Exercise description: Would you output the entries below only from the line containing "[799,88,1157,115] [696,121,752,141] [696,137,1125,164]" through the line containing "[121,585,212,598] Minimum ->", exactly as they stand and with both ends included?

_ _ _ _ _ _ _

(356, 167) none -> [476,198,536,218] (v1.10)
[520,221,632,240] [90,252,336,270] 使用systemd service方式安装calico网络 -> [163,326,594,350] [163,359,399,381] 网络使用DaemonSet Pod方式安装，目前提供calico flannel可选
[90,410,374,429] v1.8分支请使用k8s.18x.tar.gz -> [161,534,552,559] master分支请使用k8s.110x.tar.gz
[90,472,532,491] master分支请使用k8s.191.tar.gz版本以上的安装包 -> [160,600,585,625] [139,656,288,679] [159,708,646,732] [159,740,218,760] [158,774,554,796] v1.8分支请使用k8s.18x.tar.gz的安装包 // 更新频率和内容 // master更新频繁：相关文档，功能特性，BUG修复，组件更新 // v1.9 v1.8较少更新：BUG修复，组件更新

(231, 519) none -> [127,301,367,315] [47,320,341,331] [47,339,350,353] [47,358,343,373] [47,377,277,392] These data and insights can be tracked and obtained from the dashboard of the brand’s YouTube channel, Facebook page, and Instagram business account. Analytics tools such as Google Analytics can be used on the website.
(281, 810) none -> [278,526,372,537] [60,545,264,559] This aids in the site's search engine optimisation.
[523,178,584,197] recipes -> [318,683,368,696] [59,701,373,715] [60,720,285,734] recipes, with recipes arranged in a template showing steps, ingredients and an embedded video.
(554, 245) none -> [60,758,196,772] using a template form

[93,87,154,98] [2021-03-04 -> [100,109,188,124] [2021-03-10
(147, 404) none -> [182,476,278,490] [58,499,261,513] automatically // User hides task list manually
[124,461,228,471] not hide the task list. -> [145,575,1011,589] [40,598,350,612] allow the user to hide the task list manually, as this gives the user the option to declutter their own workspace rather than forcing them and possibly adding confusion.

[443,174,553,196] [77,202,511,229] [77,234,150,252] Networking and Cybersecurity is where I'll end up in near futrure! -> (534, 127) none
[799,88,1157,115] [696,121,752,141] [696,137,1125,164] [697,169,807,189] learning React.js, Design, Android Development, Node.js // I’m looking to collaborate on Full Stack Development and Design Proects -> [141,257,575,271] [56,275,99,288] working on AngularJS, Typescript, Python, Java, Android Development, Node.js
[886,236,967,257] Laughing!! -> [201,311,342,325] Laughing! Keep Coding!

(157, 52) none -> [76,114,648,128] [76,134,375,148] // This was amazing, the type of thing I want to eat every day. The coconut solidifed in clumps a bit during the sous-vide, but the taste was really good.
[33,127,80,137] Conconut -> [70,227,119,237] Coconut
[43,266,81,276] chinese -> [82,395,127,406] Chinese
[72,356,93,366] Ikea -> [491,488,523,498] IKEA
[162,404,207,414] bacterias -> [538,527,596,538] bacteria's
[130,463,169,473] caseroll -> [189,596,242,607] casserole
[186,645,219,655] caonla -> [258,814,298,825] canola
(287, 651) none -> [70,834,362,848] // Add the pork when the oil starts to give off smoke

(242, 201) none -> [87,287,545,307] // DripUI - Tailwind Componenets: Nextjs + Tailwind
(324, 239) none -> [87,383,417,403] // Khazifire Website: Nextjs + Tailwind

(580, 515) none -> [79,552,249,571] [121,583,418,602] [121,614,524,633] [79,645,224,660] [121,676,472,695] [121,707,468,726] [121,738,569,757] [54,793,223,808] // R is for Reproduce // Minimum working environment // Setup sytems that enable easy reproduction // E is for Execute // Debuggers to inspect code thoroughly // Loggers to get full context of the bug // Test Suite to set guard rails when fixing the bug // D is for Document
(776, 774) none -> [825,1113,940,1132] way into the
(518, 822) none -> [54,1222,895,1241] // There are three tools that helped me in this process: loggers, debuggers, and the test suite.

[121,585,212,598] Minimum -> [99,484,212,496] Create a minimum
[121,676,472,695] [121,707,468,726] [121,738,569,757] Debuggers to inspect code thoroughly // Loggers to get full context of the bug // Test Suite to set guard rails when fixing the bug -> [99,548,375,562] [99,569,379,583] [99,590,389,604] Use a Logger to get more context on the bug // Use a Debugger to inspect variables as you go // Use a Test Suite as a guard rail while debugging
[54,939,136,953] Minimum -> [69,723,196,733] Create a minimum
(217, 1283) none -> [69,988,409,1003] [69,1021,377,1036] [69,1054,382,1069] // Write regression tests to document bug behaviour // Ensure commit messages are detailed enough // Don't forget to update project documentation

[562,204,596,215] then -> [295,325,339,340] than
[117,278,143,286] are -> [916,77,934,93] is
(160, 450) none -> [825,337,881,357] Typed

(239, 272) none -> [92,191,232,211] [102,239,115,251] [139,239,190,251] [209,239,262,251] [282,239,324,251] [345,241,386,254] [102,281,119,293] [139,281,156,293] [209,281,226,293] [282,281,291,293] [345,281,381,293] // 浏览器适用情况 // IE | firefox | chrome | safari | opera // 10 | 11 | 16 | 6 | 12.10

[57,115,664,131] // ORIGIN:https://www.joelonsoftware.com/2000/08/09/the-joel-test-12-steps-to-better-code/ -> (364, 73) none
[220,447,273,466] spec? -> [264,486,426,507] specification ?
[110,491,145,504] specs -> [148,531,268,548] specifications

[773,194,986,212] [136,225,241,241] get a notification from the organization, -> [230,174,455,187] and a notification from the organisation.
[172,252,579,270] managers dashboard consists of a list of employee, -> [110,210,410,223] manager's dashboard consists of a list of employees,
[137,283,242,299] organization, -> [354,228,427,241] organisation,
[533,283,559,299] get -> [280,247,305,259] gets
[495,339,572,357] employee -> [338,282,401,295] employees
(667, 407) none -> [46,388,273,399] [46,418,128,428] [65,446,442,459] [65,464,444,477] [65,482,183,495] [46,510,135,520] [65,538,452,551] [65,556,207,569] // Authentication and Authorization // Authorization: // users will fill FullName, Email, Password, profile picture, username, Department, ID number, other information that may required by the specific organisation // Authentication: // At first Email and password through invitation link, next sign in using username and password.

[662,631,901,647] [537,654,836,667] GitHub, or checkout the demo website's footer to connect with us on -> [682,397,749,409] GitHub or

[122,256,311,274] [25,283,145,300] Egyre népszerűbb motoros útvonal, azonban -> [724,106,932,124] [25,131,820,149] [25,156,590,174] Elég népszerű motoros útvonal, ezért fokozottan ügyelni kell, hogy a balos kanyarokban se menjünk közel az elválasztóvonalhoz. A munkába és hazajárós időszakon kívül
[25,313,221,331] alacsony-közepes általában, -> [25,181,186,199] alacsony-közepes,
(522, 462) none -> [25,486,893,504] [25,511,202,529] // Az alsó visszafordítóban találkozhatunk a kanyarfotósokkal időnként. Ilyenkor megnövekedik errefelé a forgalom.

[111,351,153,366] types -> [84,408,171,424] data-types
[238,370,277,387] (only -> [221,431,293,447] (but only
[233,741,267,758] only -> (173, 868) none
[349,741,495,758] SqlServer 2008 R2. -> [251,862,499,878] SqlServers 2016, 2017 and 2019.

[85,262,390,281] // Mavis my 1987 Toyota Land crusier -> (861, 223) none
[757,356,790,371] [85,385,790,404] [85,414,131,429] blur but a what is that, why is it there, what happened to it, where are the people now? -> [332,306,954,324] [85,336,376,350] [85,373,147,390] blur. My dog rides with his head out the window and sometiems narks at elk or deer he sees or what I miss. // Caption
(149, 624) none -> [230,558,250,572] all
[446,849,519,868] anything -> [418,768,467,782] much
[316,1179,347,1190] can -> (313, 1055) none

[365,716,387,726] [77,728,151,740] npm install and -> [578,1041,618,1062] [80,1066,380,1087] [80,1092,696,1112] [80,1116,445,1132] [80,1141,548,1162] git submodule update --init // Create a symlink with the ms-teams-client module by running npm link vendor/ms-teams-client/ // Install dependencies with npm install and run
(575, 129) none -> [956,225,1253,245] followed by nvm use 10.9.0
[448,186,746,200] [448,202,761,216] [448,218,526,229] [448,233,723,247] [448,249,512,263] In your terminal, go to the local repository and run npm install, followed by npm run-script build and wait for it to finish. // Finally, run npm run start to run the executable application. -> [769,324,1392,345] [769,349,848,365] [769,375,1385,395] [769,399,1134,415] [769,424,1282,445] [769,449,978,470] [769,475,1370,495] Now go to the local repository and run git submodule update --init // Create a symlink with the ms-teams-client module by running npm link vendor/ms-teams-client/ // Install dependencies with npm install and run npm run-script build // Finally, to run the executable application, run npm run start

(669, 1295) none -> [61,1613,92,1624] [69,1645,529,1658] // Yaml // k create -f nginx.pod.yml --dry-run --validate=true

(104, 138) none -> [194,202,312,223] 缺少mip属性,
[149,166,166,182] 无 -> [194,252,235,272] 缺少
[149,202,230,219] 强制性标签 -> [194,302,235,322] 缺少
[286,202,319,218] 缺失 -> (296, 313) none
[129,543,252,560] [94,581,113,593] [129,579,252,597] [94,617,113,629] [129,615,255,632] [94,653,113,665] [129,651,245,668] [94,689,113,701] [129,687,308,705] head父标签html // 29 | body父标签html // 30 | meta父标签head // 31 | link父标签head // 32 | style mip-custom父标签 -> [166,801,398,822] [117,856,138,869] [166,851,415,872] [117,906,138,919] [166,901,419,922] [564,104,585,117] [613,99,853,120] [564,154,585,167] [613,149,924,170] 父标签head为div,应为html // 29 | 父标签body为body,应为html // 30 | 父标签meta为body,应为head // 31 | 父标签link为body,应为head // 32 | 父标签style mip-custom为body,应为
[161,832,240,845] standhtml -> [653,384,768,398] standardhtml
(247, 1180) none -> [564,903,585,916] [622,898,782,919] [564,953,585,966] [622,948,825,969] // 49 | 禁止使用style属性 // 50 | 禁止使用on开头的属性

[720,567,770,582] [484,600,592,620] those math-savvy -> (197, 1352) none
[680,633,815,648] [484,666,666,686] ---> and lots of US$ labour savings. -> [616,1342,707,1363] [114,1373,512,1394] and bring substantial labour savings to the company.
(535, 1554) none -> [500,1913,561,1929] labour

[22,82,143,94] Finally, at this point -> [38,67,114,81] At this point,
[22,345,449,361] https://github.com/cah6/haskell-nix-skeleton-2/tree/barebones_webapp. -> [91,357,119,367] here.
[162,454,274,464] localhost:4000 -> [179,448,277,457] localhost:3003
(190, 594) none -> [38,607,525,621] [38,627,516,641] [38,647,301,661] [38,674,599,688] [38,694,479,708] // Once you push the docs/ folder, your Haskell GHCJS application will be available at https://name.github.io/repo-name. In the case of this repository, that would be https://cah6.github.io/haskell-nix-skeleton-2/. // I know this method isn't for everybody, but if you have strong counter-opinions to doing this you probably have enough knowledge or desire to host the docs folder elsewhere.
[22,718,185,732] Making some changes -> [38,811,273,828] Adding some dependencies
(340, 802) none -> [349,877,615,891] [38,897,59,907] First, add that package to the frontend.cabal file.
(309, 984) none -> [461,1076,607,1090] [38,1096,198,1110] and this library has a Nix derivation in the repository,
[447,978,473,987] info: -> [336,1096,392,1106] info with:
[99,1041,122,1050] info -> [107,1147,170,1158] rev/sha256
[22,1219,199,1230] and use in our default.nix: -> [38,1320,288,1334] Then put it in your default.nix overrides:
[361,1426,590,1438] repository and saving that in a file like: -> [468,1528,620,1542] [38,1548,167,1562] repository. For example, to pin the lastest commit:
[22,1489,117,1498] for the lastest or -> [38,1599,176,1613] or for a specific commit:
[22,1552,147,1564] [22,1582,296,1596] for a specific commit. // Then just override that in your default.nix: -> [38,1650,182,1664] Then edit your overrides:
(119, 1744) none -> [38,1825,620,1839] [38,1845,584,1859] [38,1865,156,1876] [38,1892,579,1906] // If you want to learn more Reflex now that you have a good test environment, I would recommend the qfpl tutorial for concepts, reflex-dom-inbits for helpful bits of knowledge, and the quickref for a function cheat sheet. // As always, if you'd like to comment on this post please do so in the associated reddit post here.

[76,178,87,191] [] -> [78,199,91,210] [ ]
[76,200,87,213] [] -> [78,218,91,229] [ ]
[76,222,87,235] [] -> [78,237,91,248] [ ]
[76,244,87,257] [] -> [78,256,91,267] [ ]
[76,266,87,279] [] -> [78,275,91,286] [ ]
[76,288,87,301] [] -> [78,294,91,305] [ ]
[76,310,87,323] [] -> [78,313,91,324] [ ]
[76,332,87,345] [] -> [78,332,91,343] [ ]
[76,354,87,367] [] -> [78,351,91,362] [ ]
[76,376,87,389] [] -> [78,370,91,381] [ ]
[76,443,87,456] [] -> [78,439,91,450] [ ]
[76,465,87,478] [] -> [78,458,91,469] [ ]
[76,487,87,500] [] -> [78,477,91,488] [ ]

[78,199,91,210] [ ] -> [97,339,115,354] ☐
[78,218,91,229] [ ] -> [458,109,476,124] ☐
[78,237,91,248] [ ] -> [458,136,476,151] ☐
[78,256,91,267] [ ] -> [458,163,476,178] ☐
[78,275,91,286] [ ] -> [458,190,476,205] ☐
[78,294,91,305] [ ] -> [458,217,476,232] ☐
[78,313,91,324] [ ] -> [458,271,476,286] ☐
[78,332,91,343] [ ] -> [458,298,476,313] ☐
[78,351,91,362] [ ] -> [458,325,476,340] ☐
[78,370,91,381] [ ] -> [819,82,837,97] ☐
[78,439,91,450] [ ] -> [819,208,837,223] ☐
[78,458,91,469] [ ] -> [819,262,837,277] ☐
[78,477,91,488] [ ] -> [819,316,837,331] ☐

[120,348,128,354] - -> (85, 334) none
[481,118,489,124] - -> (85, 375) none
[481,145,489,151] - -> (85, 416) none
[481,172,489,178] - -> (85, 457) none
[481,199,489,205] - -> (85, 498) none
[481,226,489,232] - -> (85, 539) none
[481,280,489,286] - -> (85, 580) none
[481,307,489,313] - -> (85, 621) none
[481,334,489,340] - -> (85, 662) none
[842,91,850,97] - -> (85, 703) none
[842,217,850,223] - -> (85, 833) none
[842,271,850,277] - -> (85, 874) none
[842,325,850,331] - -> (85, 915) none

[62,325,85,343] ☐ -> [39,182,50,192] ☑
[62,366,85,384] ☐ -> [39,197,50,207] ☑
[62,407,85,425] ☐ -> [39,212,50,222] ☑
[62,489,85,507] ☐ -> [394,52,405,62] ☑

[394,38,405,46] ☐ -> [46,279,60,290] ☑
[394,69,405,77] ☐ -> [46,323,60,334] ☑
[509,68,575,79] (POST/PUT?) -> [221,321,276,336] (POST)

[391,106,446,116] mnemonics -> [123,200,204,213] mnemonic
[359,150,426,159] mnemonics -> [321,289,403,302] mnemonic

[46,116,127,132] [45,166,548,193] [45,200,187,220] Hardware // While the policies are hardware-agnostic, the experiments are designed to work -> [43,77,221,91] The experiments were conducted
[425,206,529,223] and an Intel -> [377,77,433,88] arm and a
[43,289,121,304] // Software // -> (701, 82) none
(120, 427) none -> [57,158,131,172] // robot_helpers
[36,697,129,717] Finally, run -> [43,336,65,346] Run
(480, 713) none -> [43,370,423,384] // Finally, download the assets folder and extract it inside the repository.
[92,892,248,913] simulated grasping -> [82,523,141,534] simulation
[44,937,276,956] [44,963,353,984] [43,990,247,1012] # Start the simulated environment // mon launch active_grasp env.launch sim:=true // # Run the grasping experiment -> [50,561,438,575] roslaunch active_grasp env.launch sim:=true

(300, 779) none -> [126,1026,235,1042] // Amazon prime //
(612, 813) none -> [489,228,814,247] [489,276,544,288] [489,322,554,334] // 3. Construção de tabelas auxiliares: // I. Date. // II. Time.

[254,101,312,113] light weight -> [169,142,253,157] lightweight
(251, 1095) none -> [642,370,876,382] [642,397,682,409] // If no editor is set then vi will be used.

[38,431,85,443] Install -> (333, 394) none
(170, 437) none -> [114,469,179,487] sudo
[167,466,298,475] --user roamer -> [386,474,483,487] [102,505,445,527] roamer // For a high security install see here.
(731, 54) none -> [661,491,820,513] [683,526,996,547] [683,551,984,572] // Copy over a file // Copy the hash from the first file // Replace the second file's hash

_ _ _ _ _ _ _

Answer space:
[799,88,1157,115] [696,121,752,141] [696,137,1125,164] [697,169,807,189] learning React.js, Design, Android Development, Node.js // I’m looking to collaborate on Full Stack Development and Design Proects -> [141,257,575,271] [56,275,99,288] working on AngularJS, Typescript, Python, Java, Android Development, Node.js
[886,236,967,257] Laughing!! -> [201,311,342,325] Laughing! Keep Coding!

(157, 52) none -> [76,114,648,128] [76,134,375,148] // This was amazing, the type of thing I want to eat every day. The coconut solidifed in clumps a bit during the sous-vide, but the taste was really good.
[33,127,80,137] Conconut -> [70,227,119,237] Coconut
[43,266,81,276] chinese -> [82,395,127,406] Chinese
[72,356,93,366] Ikea -> [491,488,523,498] IKEA
[162,404,207,414] bacterias -> [538,527,596,538] bacteria's
[130,463,169,473] caseroll -> [189,596,242,607] casserole
[186,645,219,655] caonla -> [258,814,298,825] canola
(287, 651) none -> [70,834,362,848] // Add the pork when the oil starts to give off smoke

(242, 201) none -> [87,287,545,307] // DripUI - Tailwind Componenets: Nextjs + Tailwind
(324, 239) none -> [87,383,417,403] // Khazifire Website: Nextjs + Tailwind

(580, 515) none -> [79,552,249,571] [121,583,418,602] [121,614,524,633] [79,645,224,660] [121,676,472,695] [121,707,468,726] [121,738,569,757] [54,793,223,808] // R is for Reproduce // Minimum working environment // Setup sytems that enable easy reproduction // E is for Execute // Debuggers to inspect code thoroughly // Loggers to get full context of the bug // Test Suite to set guard rails when fixing the bug // D is for Document
(776, 774) none -> [825,1113,940,1132] way into the
(518, 822) none -> [54,1222,895,1241] // There are three tools that helped me in this process: loggers, debuggers, and the test suite.

[121,585,212,598] Minimum -> [99,484,212,496] Create a minimum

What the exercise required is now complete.